19. Does the emergence of micro-societies that bypass governmental authority allow for coexistence with the governing bodies?

a) Dialogue with the State is no longer possible. Grievances from the people receive nothing except blows from police batons. And yet, despite this actual disconnection, and even without hoping that protests win the repeal of unjust decrees, it is good to subject the State to constant harassment. Recalling their parasitism to governmental authorities will become even more relevant when the micro-societies that fill the streets with the cries of freedom will oppose the diktats of democratic totalitarianism with the legitimacy of decrees that have been voted on by directly democratic assemblies.

b) The anger and resistance of a growing number of mayors of villages and urban neighborhoods highlights the existential and social dividing line that separates each one of them from the civil servant and the [supposed] guarantor of the citizens’ wellbeing. The ever-widening divide between private interests and the public good will rally to directly democratic assemblies citizens who are destabilized by poverty, the tyranny of prohibitions, and taxes to be paid (small businesses, peasants, lawyers, teachers, doctors, shopkeepers, artisans, hoteliers, café managers and local cops who are sickened by the roles that the oligarchic State has assigned them). It will be up to the mayors to resist the threats and pressures of the government and the mafia, to take into account the interests of the population, to become possible interlocutors between the assemblies and the State. This back-and-forth [le jeu de bascule] (20) will be as important as (if not more important than) the revolt of a part of the police who go over to the side of the insurgent people with the assurance of exercising a public service that alone will put an end to the reign of Man become human.

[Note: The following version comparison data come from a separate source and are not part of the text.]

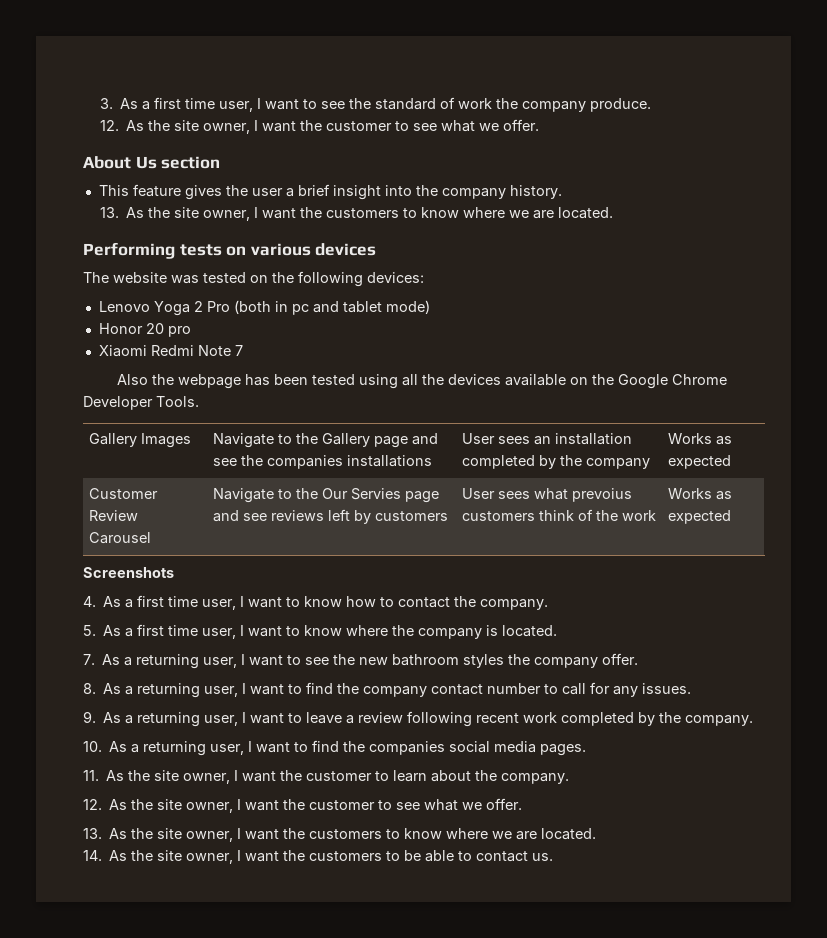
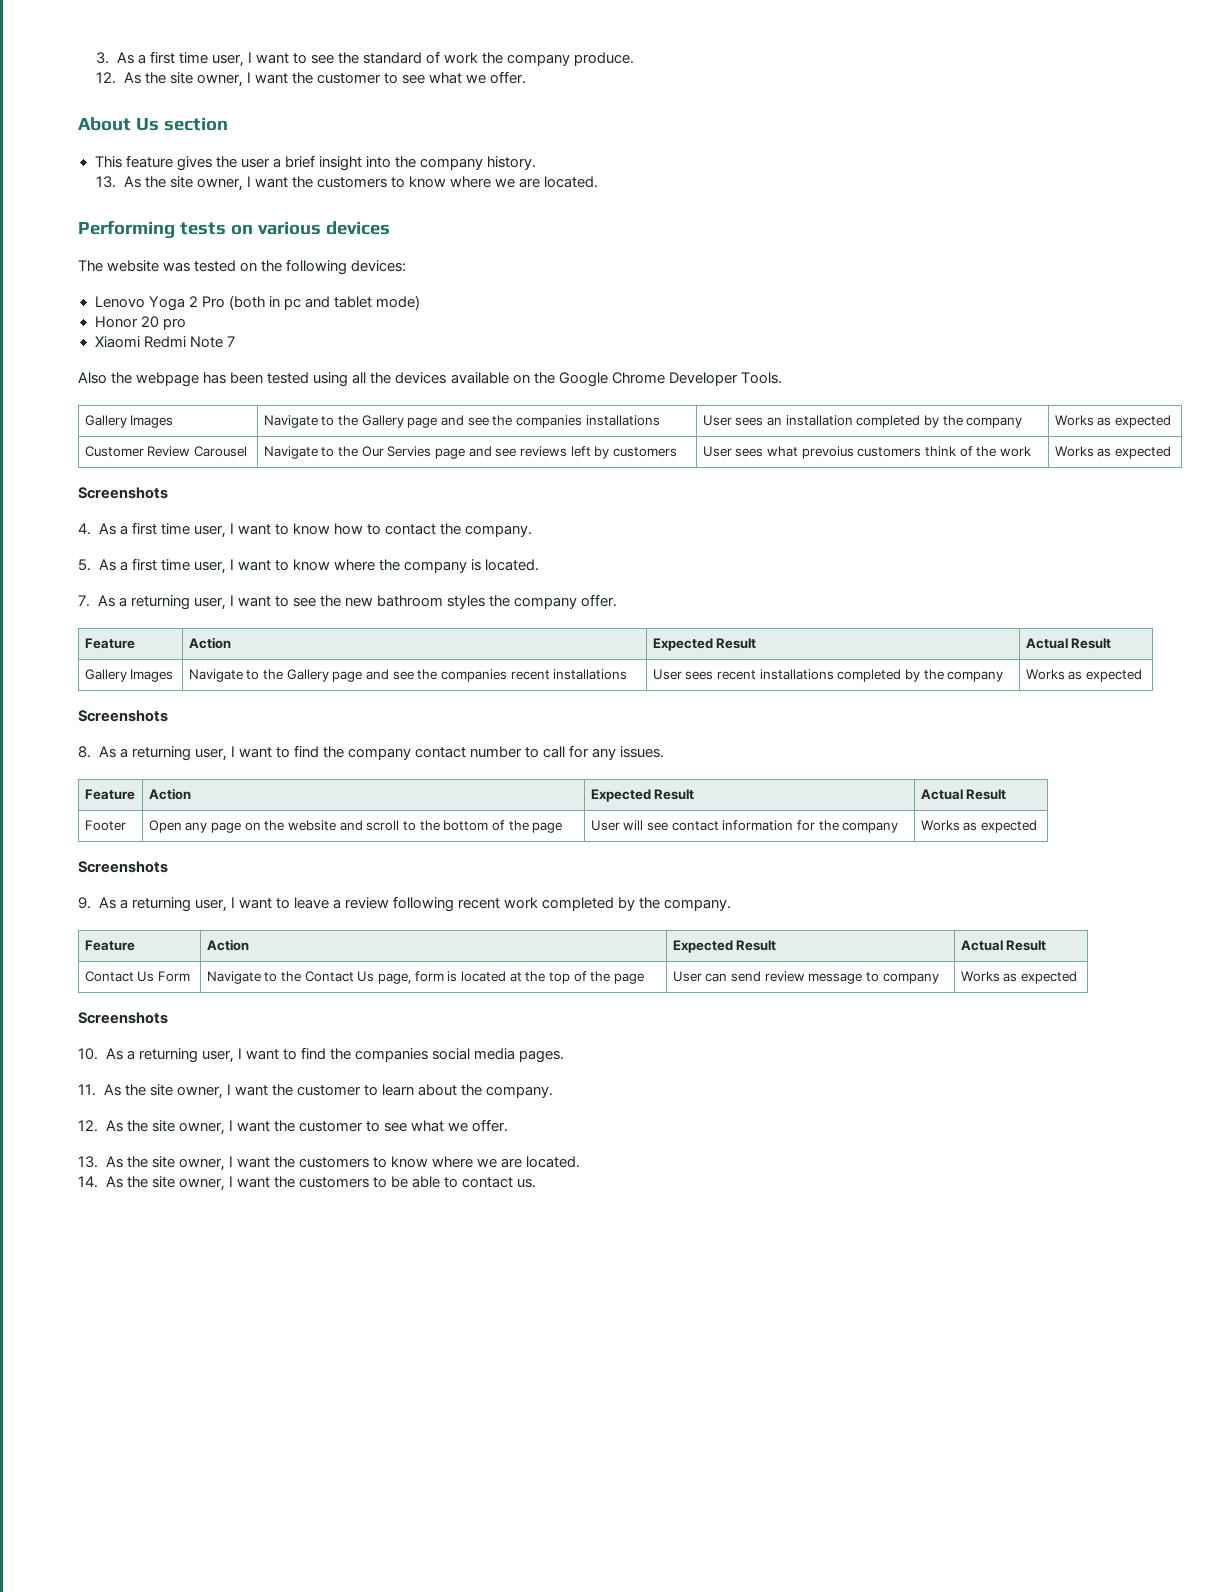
(639, 659) none -> [84,638,135,649] [188,637,231,649] [652,638,757,651] [1025,638,1112,649] [84,669,174,682] [188,669,628,682] [652,669,1004,682] [1025,669,1143,682] [78,710,168,722] // Feature | Action | Expected Result | Actual Result // Gallery Images | Navigate to the Gallery page and see the companies recent installations | User sees recent installations completed by the company | Works as expected // Screenshots
(692, 688) none -> [84,789,135,800] [148,788,191,800] [590,789,695,802] [920,789,1007,800] [84,820,126,831] [148,820,563,833] [590,820,899,833] [920,820,1038,833] [78,861,168,873] // Feature | Action | Expected Result | Actual Result // Footer | Open any page on the website and scroll to the bottom of the page | User will see contact information for the company | Works as expected // Screenshots
(754, 720) none -> [84,940,135,951] [206,939,249,951] [672,940,777,953] [960,940,1047,951] [84,971,191,982] [206,971,644,984] [672,971,939,984] [960,971,1078,984] [78,1012,168,1024] // Feature | Action | Expected Result | Actual Result // Contact Us Form | Navigate to the Contact Us page, form is located at the top of the page | User can send review message to company | Works as expected // Screenshots

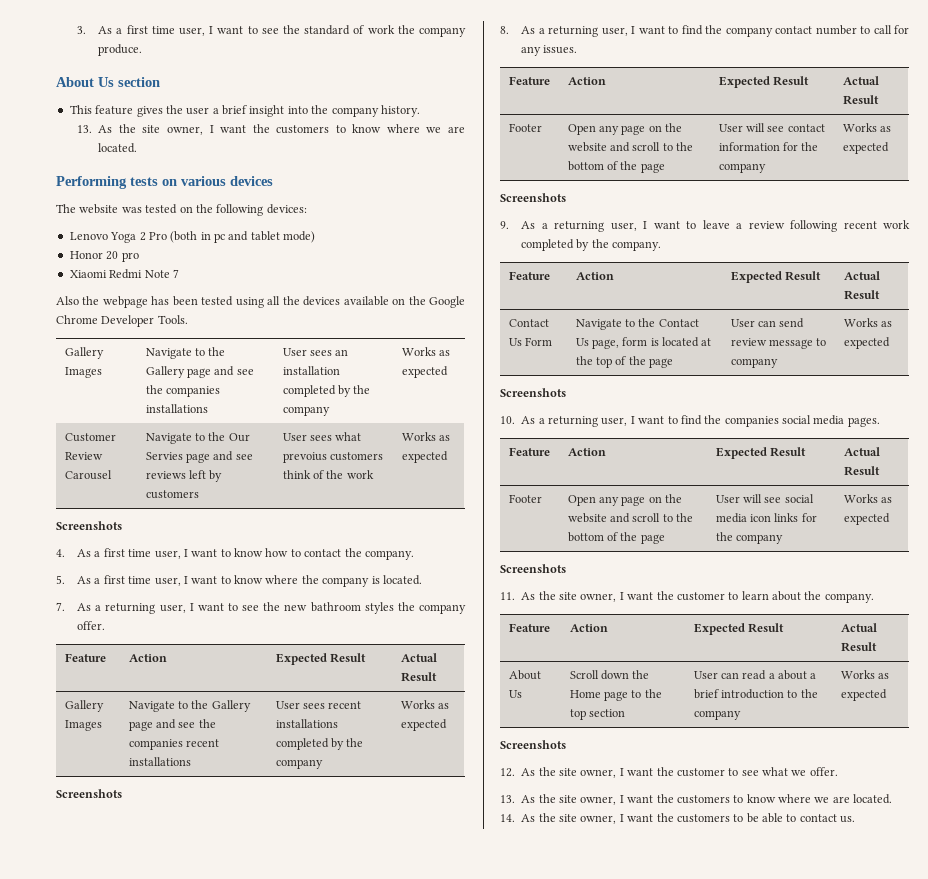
[96,71,527,87] // 12. As the site owner, I want the customer to see what we offer. -> (143, 50) none
(565, 1056) none -> [508,447,550,456] [567,448,606,456] [715,447,806,459] [843,447,880,456] [843,466,880,476] [508,494,542,503] [567,494,683,506] [567,513,694,523] [567,532,665,544] [715,494,814,503] [715,513,817,523] [715,532,783,544] [843,494,892,503] [843,513,890,525] [500,564,566,573] // Feature | Action | Expected Result | Actual Result // Footer | Open any page on the website and scroll to the bottom of the page | User will see social media icon links for the company | Works as expected // Screenshots
(554, 1092) none -> [508,623,550,632] [569,624,608,632] [693,623,784,635] [840,623,877,632] [840,642,877,652] [508,670,541,680] [508,690,522,698] [569,670,650,680] [569,689,662,701] [569,709,625,720] [693,670,817,680] [693,689,818,699] [693,710,741,720] [840,670,889,679] [840,689,887,701] [500,740,566,749] // Feature | Action | Expected Result | Actual Result // About Us | Scroll down the Home page to the top section | User can read a about a brief introduction to the company | Works as expected // Screenshots

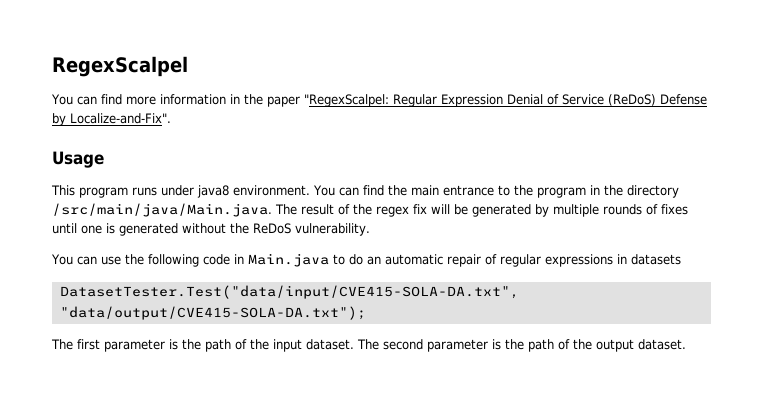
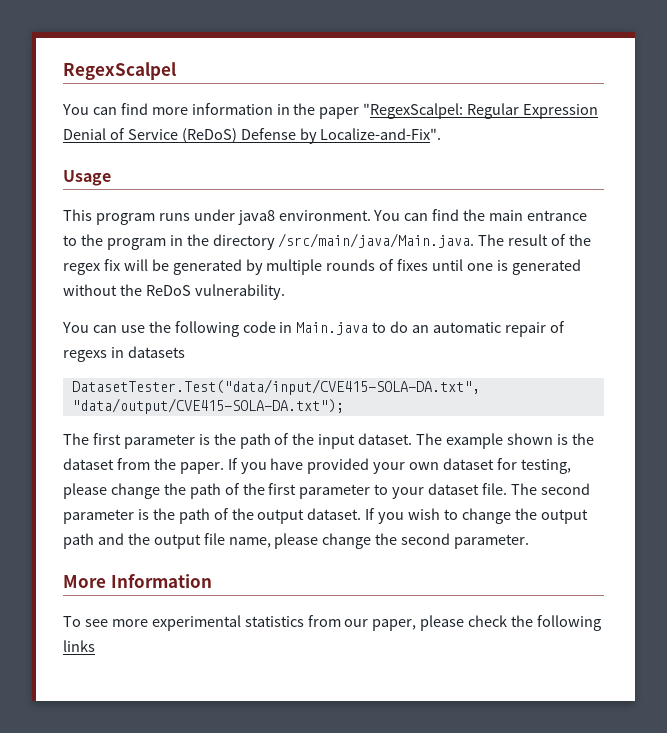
[499,254,613,267] regular expressions -> [63,350,107,362] regexs
(379, 344) none -> [446,433,594,449] [63,458,571,474] [63,483,537,499] example shown is the dataset from the paper. If you have provided your own dataset for testing, please change the path of the first parameter to your dataset file. The
(686, 344) none -> [365,508,588,524] [63,533,530,549] [63,574,212,588] [63,615,602,631] [63,640,95,652] If you wish to change the output path and the output file name, please change the second parameter. // More Information // To see more experimental statistics from our paper, please check the following links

c) A self-managing collective that struggles to avoid a confrontation with the State and economic supremacy would have the merit of avoiding the violence that is repugnant to the majority of the citizens, even if the silence of the majority is a great cry of hatred. And yet, who can deny that, from all the evidence, violence is indispensible to a government that owes its continued existence to repression, its ultimate function. Presaged by the crushing of the ZAD at Notre-Dame-des-Landes,(21) the appearance of micro-societies that free themselves from governmental and market tyranny will trigger a military intervention by the French government, with the support of the extreme right, the dictatorial hopes of which the government ceaselessly encourages under the cover of fighting against them.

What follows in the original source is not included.